Patients with non-small cell lung cancer (NSCLC) commonly harbor epidermal growth factor receptor (EGFR) mutation. Due to the complex disease pathology, early-stage diagnosis of patients with EGFR mutation is essential to make appropriate treatment decision. Tyrosine kinase inhibitors (TKIs) are commonly used for their treatment, but almost half of the patients with EGFR mutation do not respond to the available TKIs and develop acquired resistance owing to T790M mutation. The presence of T790M mutation also warrants a robust diagnostic method so as to allow clinicians to modify cancer treatment.

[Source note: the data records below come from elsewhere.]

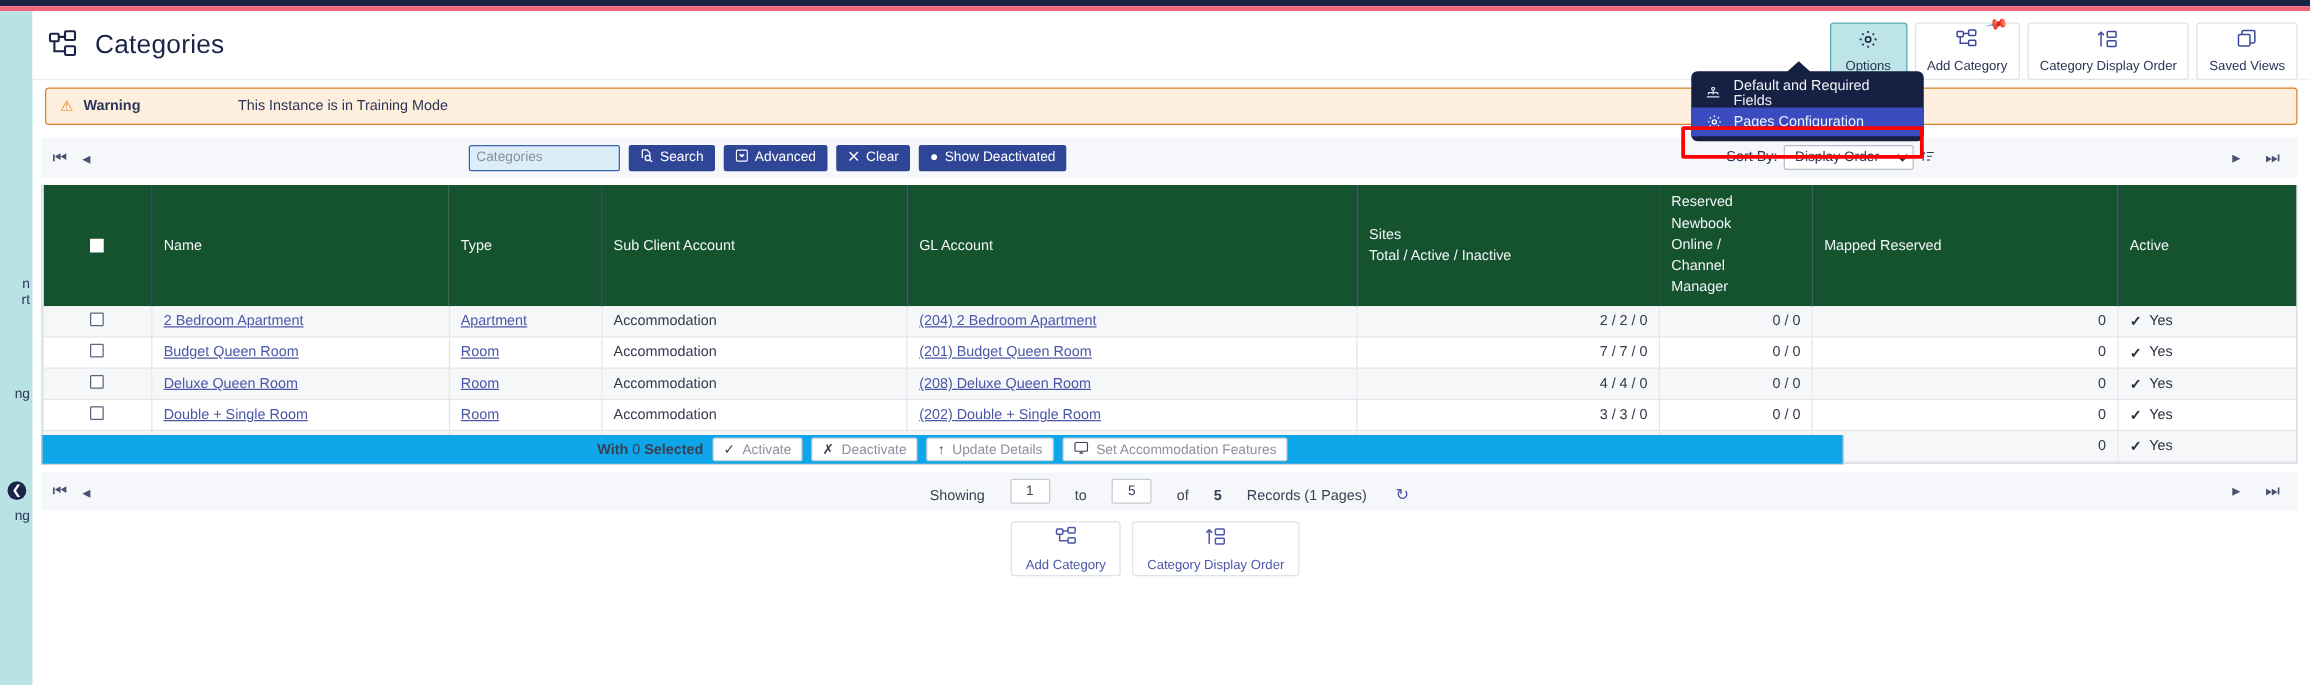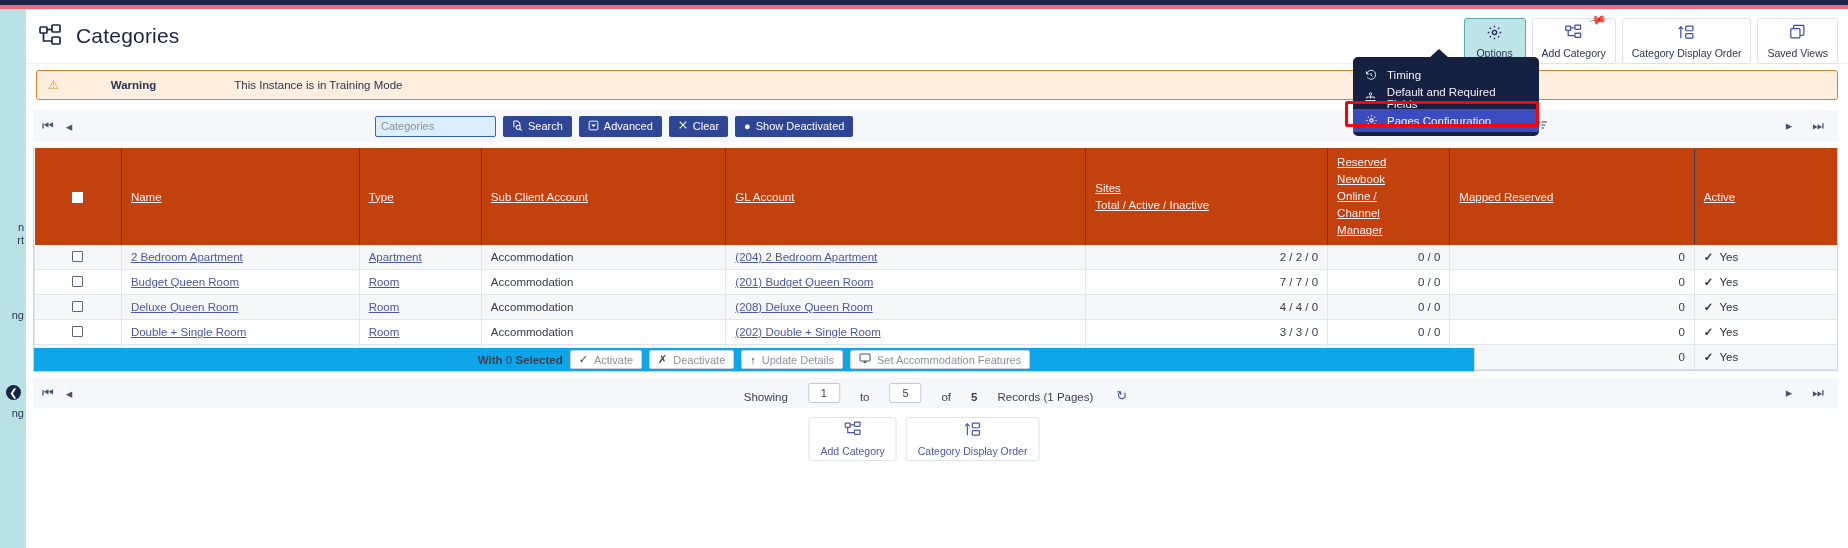--- a/index.html
+++ b/index.html
@@ -299,16 +299,6 @@
 <div class="dropdown">
   <div class="dd-arrow"></div>
 
-  <div class="dd-item">
-    <span class="dd-ico">
-      <svg width="12" height="12" viewBox="0 0 24 24" fill="none" stroke="#dbe1ee" stroke-width="2">
-        <path d="M3.5 10 A9 9 0 1 1 4.5 16"></path>
-        <path d="M3 4.5 V10 H8.5"></path>
-        <path d="M12 8 v4.5 l3 1.8"></path>
-      </svg>
-    </span>
-    <span>Timing</span>
-  </div>
 
   <div class="dd-item">
     <span class="dd-ico">

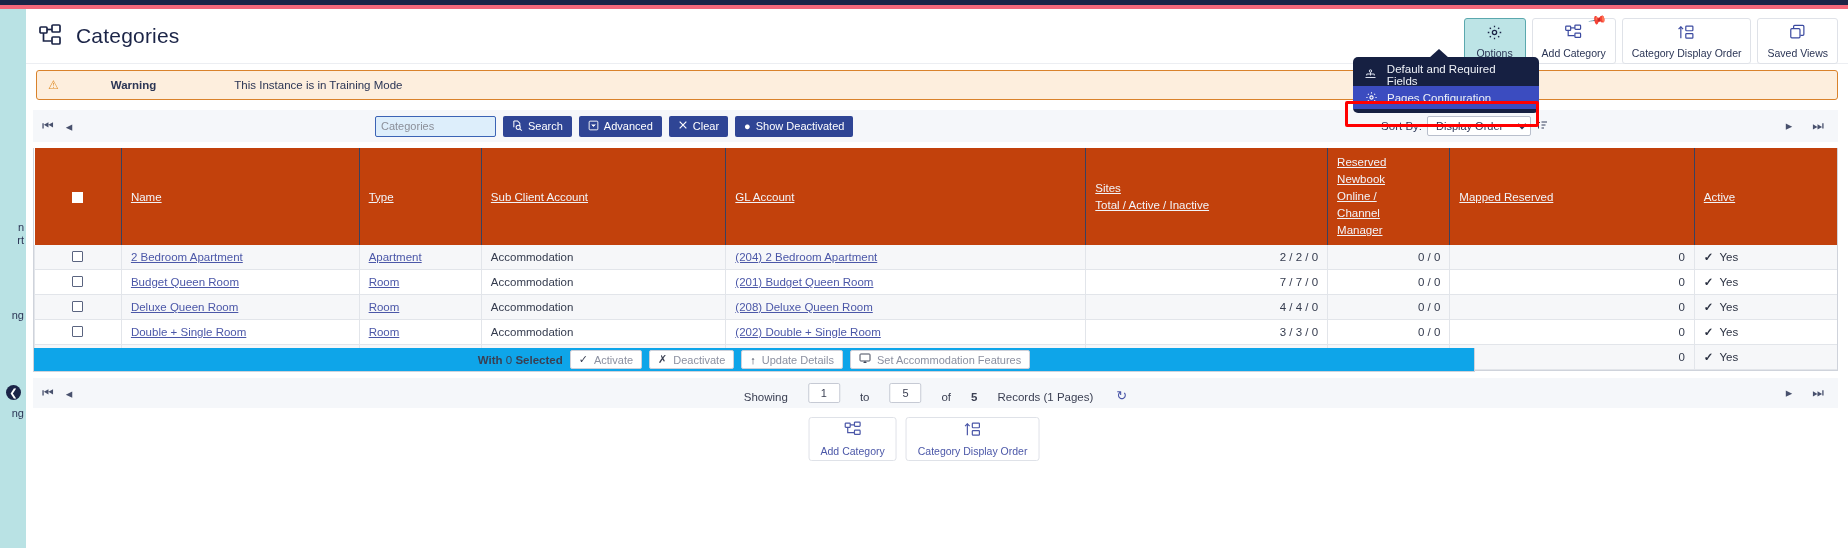--- a/index.html
+++ b/index.html
@@ -89,7 +89,7 @@
     display:flex; align-items:center; padding-left:11px; gap:8px;
   }
   .warn-ico { color:#e08c27; font-size:12px; }
-  .warn-label { font-weight:bold; font-size:11.5px; color:#2b3555;margin-left:44px; }
+  .warn-label { font-weight:bold; font-size:11.5px; color:#2b3555; }
   .warn-msg { font-size:11.5px; color:#2b3555; margin-left:70px; }
 
   

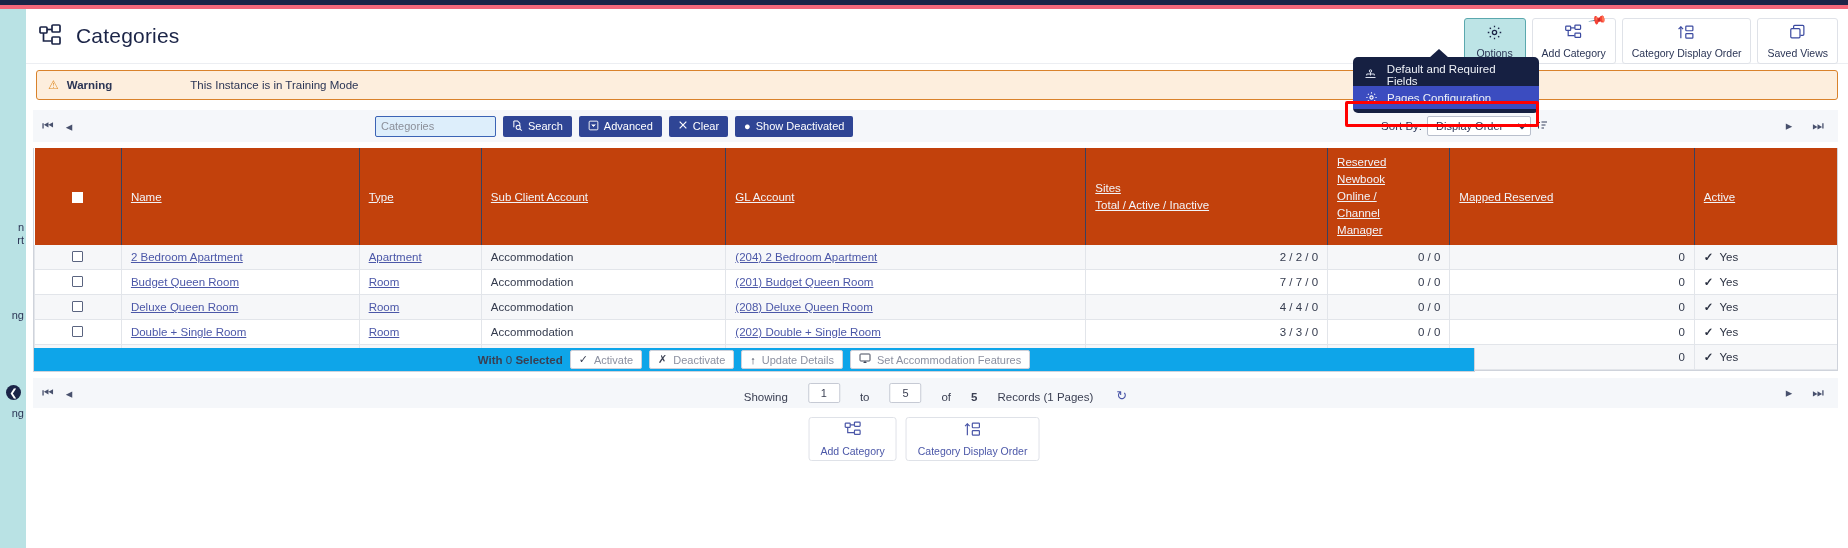--- a/index.html
+++ b/index.html
@@ -128,11 +128,10 @@
   .table-wrap { position:absolute; top:148px; left:33px; width:1805px; }
   table { border-collapse:collapse; width:100%; table-layout:fixed; }
   thead th {
-    background:#c2410c; color:#f2f4f9; font-size:11.5px; font-weight:400;
+    background:#14532d; color:#f2f4f9; font-size:11.5px; font-weight:400;
     text-align:left; vertical-align:middle;
     padding:6px 9px; height:91px;
     border-right:1px solid #39415f;
-    text-decoration:underline;
   }
   thead th:last-child { border-right:none; }
   thead th .hdr-line { display:block; line-height:17px; }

Numerous diagnostic techniques for the detection of EGFR mutation, however, their performance and working profile variation necessitate a comparative evaluation for the selection of a better diagnostic method or an advanced combination of theirs. The present review compares various EGFR-mutation detection techniques such as Sanger sequencing, next-generation sequencing, and different polymerase chain reaction (PCR)-based methods. It also highlights the role of advanced PCR-based techniques, i.e., real-time or quantitative PCR and digital droplet PCR (ddPCR) for detecting EGFR mutations in NSCLC patients. ddPCR, when compared to other methods, shows enhanced sensitivity, superior reliability, and improved time and cost-effectiveness. Moreover, its ability to detect EGFR mutations including T790M, in both conventional (solid tissue biopsy samples) and nonconventional sample sources (blood, plasma, and urine samples), gives it an edge over other diagnostic techniques and support its integration in clinical practice setting.